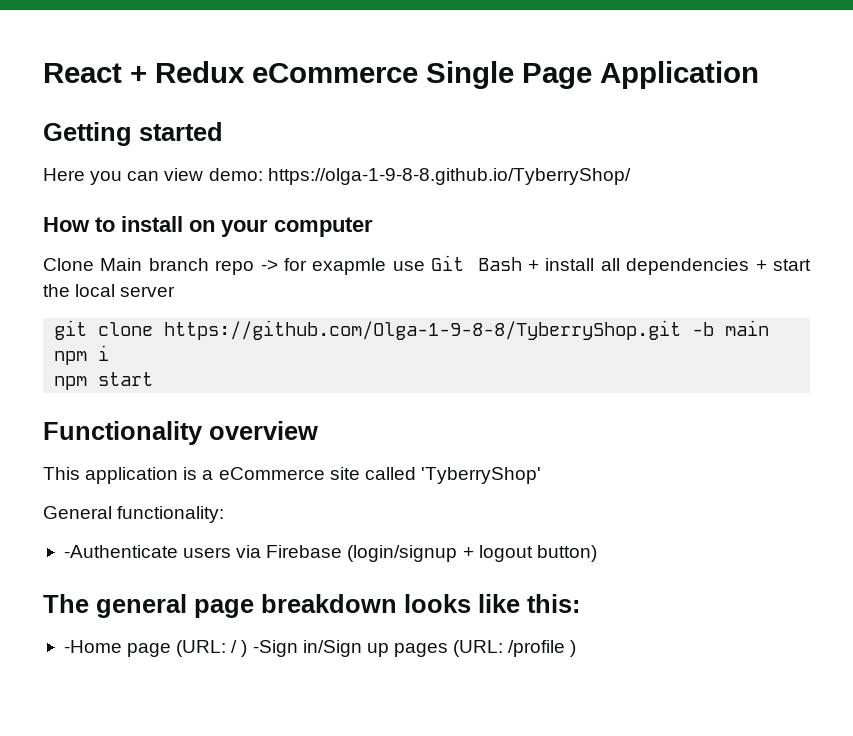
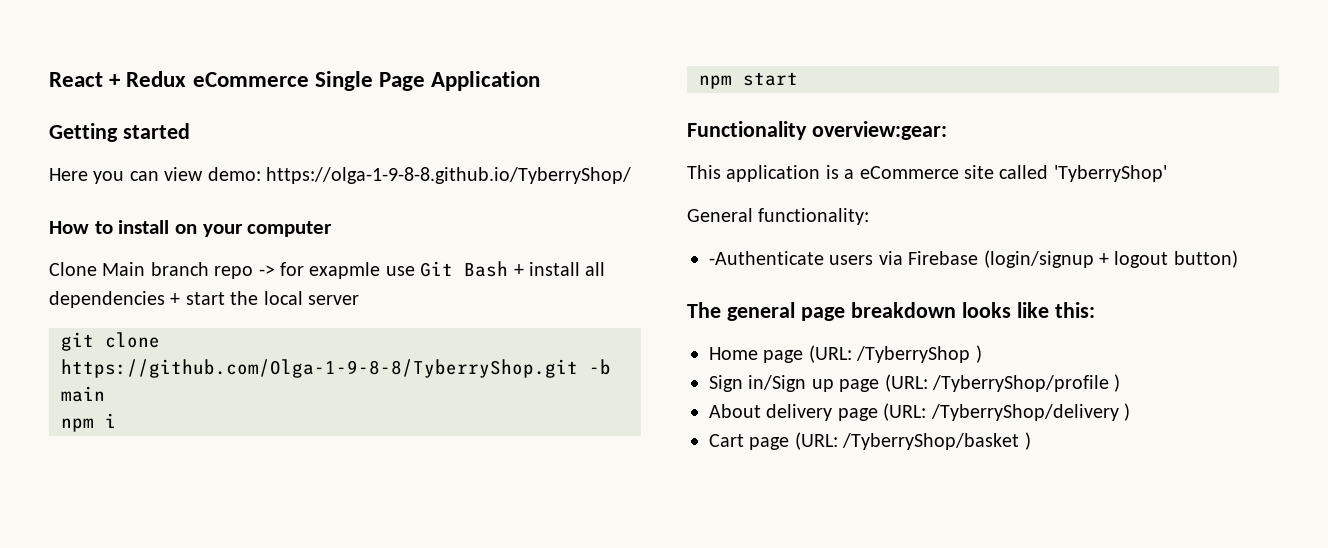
[209,421,318,440] overview -> [811,121,947,140] overview:gear:
[63,640,298,657] -Home page (URL: / ) -Sign -> [709,345,982,363] [709,375,743,392] Home page (URL: /TyberryShop ) // Sign
[393,640,566,657] pages (URL: /profile -> [839,374,1121,392] [709,403,1130,421] [709,432,1020,450] page (URL: /TyberryShop/profile ) // About delivery page (URL: /TyberryShop/delivery ) // Cart page (URL: /TyberryShop/basket

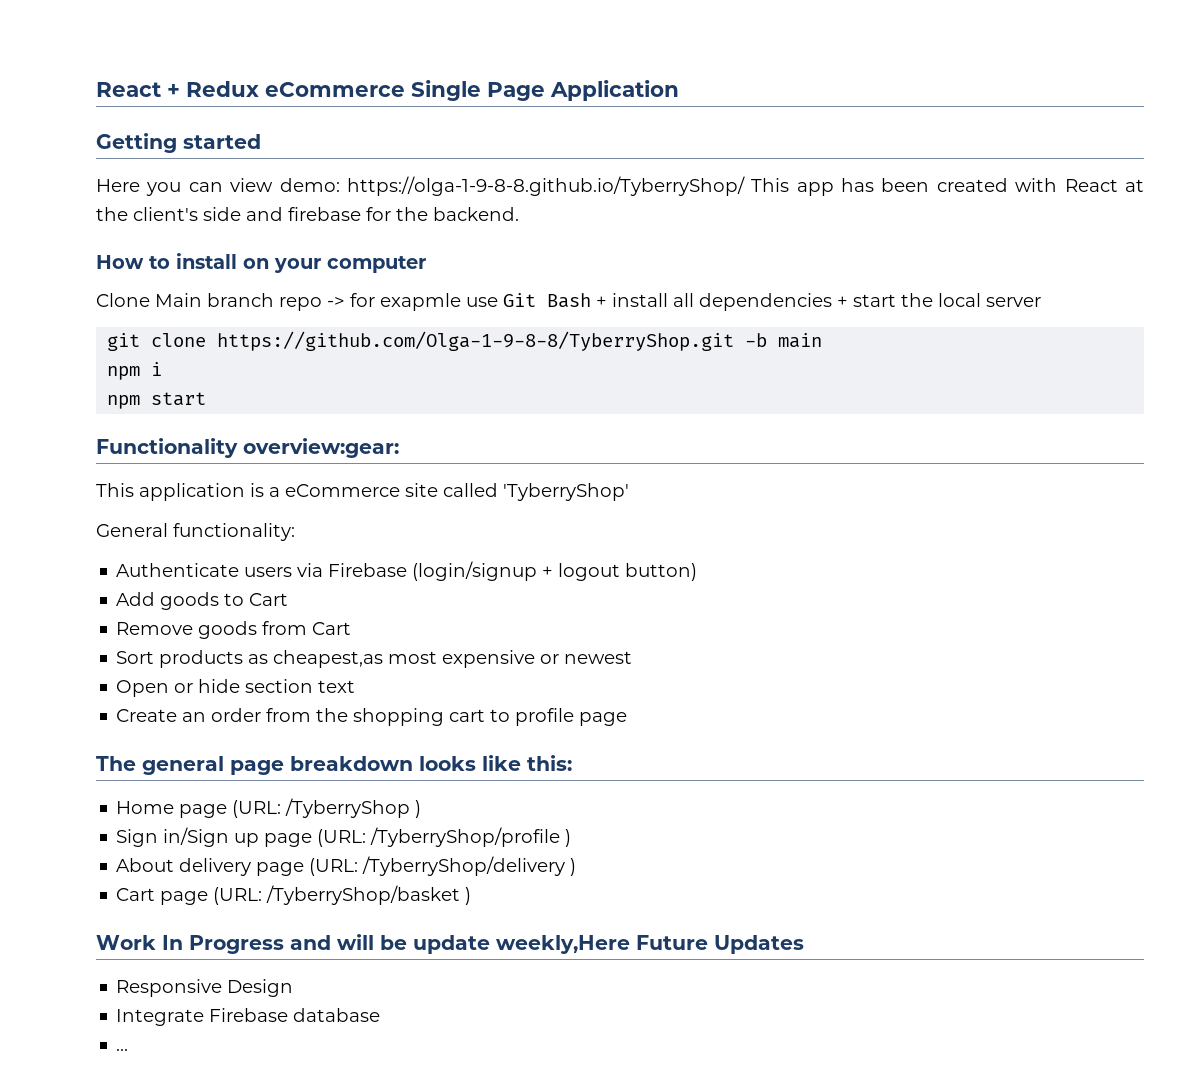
(631, 175) none -> [751,178,1144,196] [96,207,519,221] This app has been created with React at the client's side and firebase for the backend.
[709,251,824,265] -Authenticate -> [116,563,240,577] Authenticate
(1238, 259) none -> [116,592,289,610] [116,621,352,639] [116,650,633,668] [116,679,356,697] [116,708,628,726] // Add goods to Cart // Remove goods from Cart // Sort products as cheapest,as most expensive or newest // Open or hide section text // Сreate an order from the shopping cart to profile page
(1031, 441) none -> [96,934,804,954] [116,979,294,997] [116,1008,381,1026] [116,1048,129,1051] // Work In Progress and will be update weekly,Here Future Updates // Responsive Design // Integrate Firebase database // ...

WHAT IS NEEDED
Please reproduce the entries above line by line, exactly, leaving out each image.

RESPONSE FOR THIS EXERCISE
[209,421,318,440] overview -> [811,121,947,140] overview:gear:
[63,640,298,657] -Home page (URL: / ) -Sign -> [709,345,982,363] [709,375,743,392] Home page (URL: /TyberryShop ) // Sign
[393,640,566,657] pages (URL: /profile -> [839,374,1121,392] [709,403,1130,421] [709,432,1020,450] page (URL: /TyberryShop/profile ) // About delivery page (URL: /TyberryShop/delivery ) // Cart page (URL: /TyberryShop/basket

(631, 175) none -> [751,178,1144,196] [96,207,519,221] This app has been created with React at the client's side and firebase for the backend.
[709,251,824,265] -Authenticate -> [116,563,240,577] Authenticate
(1238, 259) none -> [116,592,289,610] [116,621,352,639] [116,650,633,668] [116,679,356,697] [116,708,628,726] // Add goods to Cart // Remove goods from Cart // Sort products as cheapest,as most expensive or newest // Open or hide section text // Сreate an order from the shopping cart to profile page
(1031, 441) none -> [96,934,804,954] [116,979,294,997] [116,1008,381,1026] [116,1048,129,1051] // Work In Progress and will be update weekly,Here Future Updates // Responsive Design // Integrate Firebase database // ...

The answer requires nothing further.